One thing she worried about now that she lived alone was getting weird. One of the few advantages she could recognize of being in a relationship was that there was someone always there to act as a check, a balance, a counterweight. If she was paranoid or unobservant or projecting, the other would knock her back on course. After all, what law said she
had to see Jake when he came to Boston? If he did invade her territory, she could say she was in Europe. In Australia. Sick with the flu. In New York visiting her mother, Beverly. She was not obligated to begin an affair just because she had been flirting with him for two years on the Internet. For all he knew, she had flirtations going with seventeen other men.

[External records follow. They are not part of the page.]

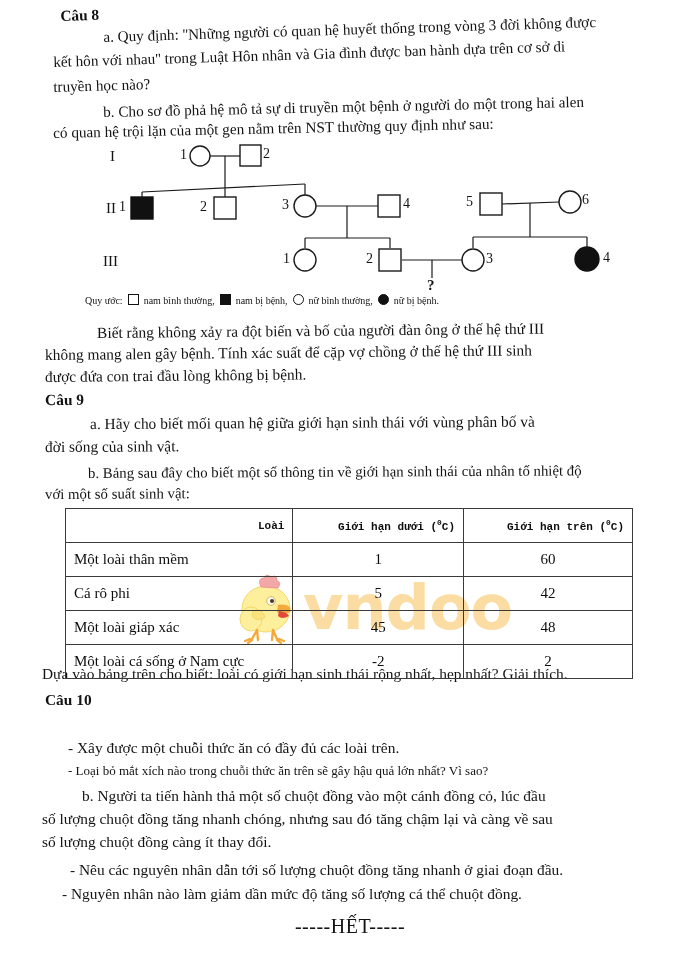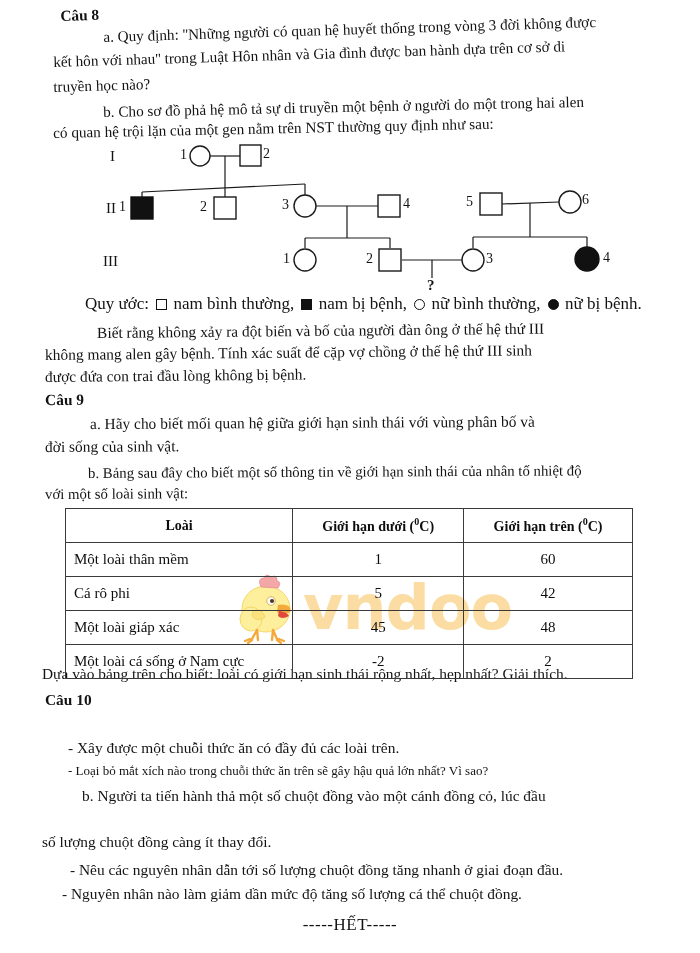--- a/index.html
+++ b/index.html
@@ -68,7 +68,7 @@
   #legend {
     position: absolute;
     left: 85px; top: 294px;
-    font-size: 17px;
+    font-size: 10px;
     white-space: nowrap;
     color: #131313;
   }

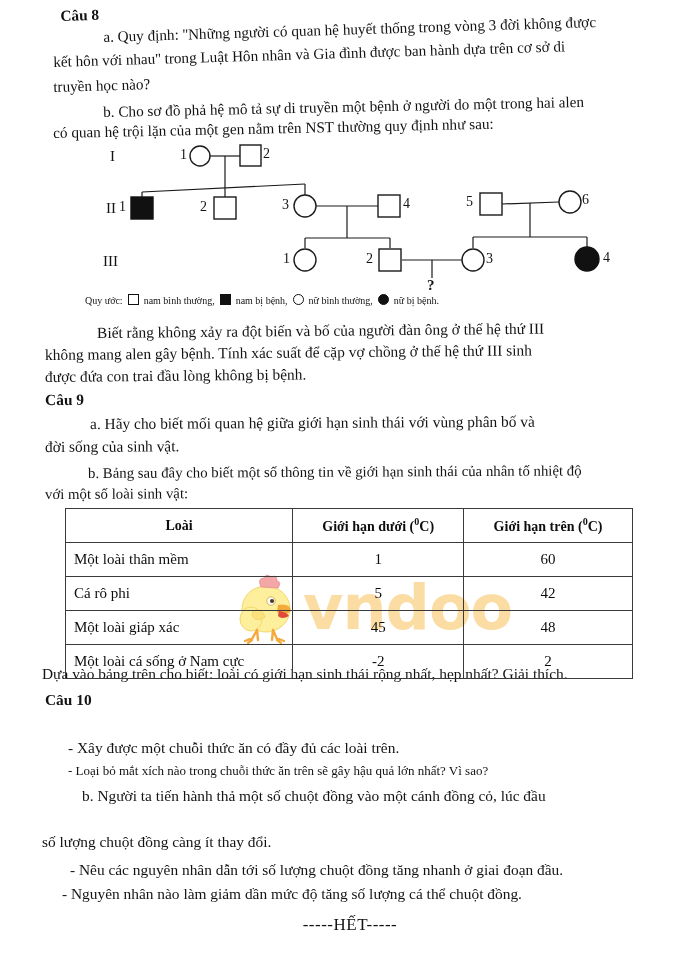--- a/index.html
+++ b/index.html
@@ -261,7 +261,7 @@
   <div class="txt skew4" style="left:90px; top:416px;">a. Hãy cho biết mối quan hệ giữa giới hạn sinh thái với vùng phân bố và</div>
   <div class="txt skew4" style="left:45px; top:439px;">đời sống của sinh vật.</div>
   <div class="txt skew4" style="left:88px; top:466px; font-size:14.8px;">b. Bảng sau đây cho biết một số thông tin về giới hạn sinh thái của nhân tố nhiệt độ</div>
-  <div class="txt skew4" style="left:45px; top:487px; font-size:14.8px;">với một số loài sinh vật:</div>
+  <div class="txt skew4" style="left:45px; top:487px; font-size:14.8px;">với một số suất sinh vật:</div>
 
   <div id="watermark">
     <svg width="300" height="85" viewBox="0 0 300 85">

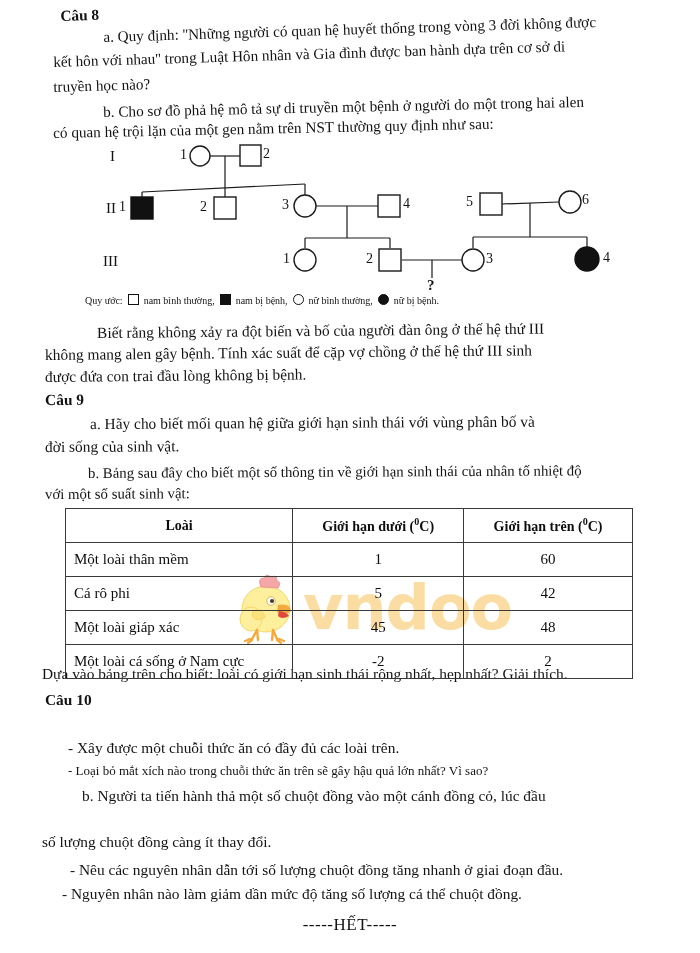--- a/index.html
+++ b/index.html
@@ -97,9 +97,10 @@
     height: 23px;
   }
   #eco-table thead th {
-    text-align: center;
+    text-align: right;
     font-weight: bold;
-    font-size: 14px;
+    font-size: 11px;
+    font-family: Liberation Mono, monospace;
   }
   #eco-table tbody td.species {
     text-align: left;

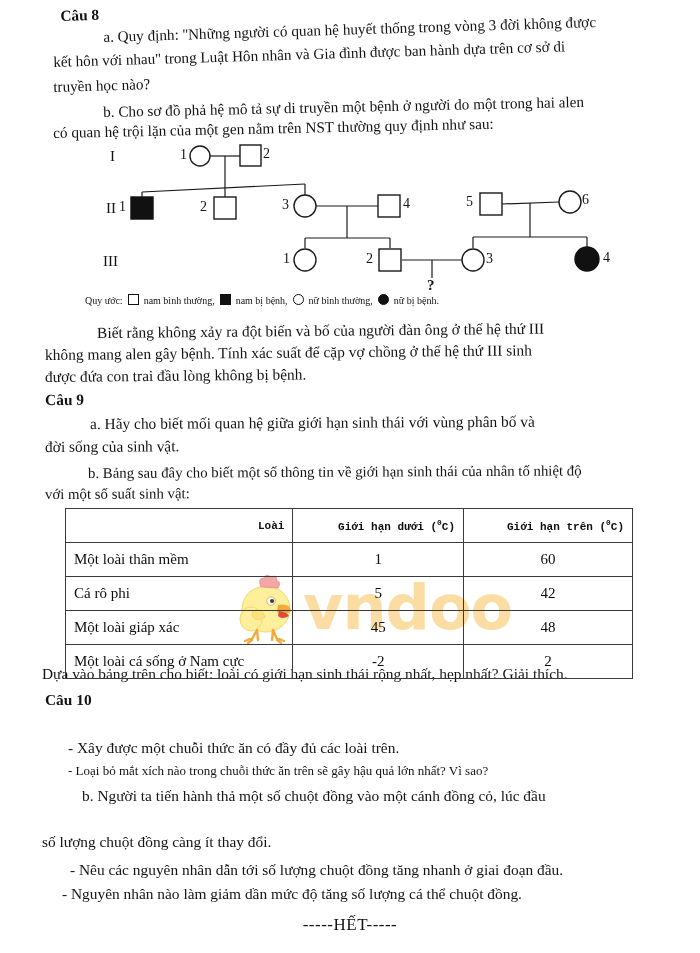--- a/index.html
+++ b/index.html
@@ -324,6 +324,7 @@
   <div class="txt" style="left:68px; top:740px;">- Xây được một chuỗi thức ăn có đầy đủ các loài trên.</div>
   <div class="txt" style="left:68px; top:764px; font-size:13px;">- Loại bỏ mắt xích nào trong chuỗi thức ăn trên sẽ gây hậu quả lớn nhất? Vì sao?</div>
   <div class="txt" style="left:82px; top:788px;">b. Người ta tiến hành thả một số chuột đồng vào một cánh đồng cỏ, lúc đầu</div>
+  <div class="txt" style="left:42px; top:811px;">số lượng chuột đồng tăng nhanh chóng, nhưng sau đó tăng chậm lại và càng về sau</div>
   <div class="txt" style="left:42px; top:834px;">số lượng chuột đồng càng ít thay đổi.</div>
   <div class="txt" style="left:52px; top:862px;margin-left:18px;">- Nêu các nguyên nhân dẫn tới số lượng chuột đồng tăng nhanh ở giai đoạn đầu.</div>
   <div class="txt" style="left:62px; top:886px;">- Nguyên nhân nào làm giảm dần mức độ tăng số lượng cá thể chuột đồng.</div>

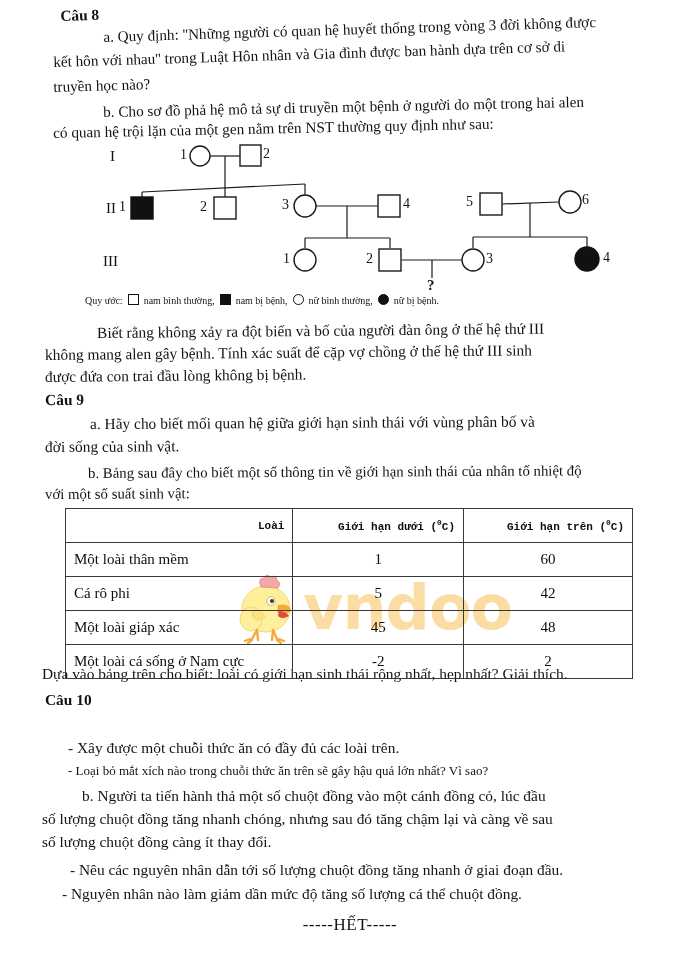--- a/index.html
+++ b/index.html
@@ -140,7 +140,7 @@
     left: 0; top: 915px;
     width: 700px;
     text-align: center;
-    font-size: 17px;
+    font-size: 20px;
     letter-spacing: 0.5px;
     color: #131313;
   }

It had felt so very safe. She had told him things about her life and her feelings that she could not imagine sharing with a man sitting in the same room. She had male colleagues in the law school where she taught, on committees, in court. She had a decent relationship with Rachel’s father, Sam, as long as they weren’t in the same place for too long a time: they could handle about an hour safely. But she would never, never have started this long friendly flirtation if she had ever considered he might appear in front of her. It had felt totally disembodied, a meeting of two minds, an affair made of words alone. She began to remember some of those words. They had shared a fantasy that they were in Paris together, walking streets familiar to both of them. Climbing up among the strange stone houses of the dead in Père Lachaise, kicking up the autumn leaves. Eating crêpes at a pink restaurant way up on Montmartre with Paris stretching to the horizon. Competing in their knowledge and building up a map of their fantasy. He had taken her on a hike high into the Sierra Nevada. She had taken him into court with her, sharing the excitement of confrontation and victory, the desolation and guilt of loss. He had sent her diary entries from a trip to Greenland, on the ice field. She had watched condors take clumsy flight off a cliff in northern Arizona, released into new life in the wild.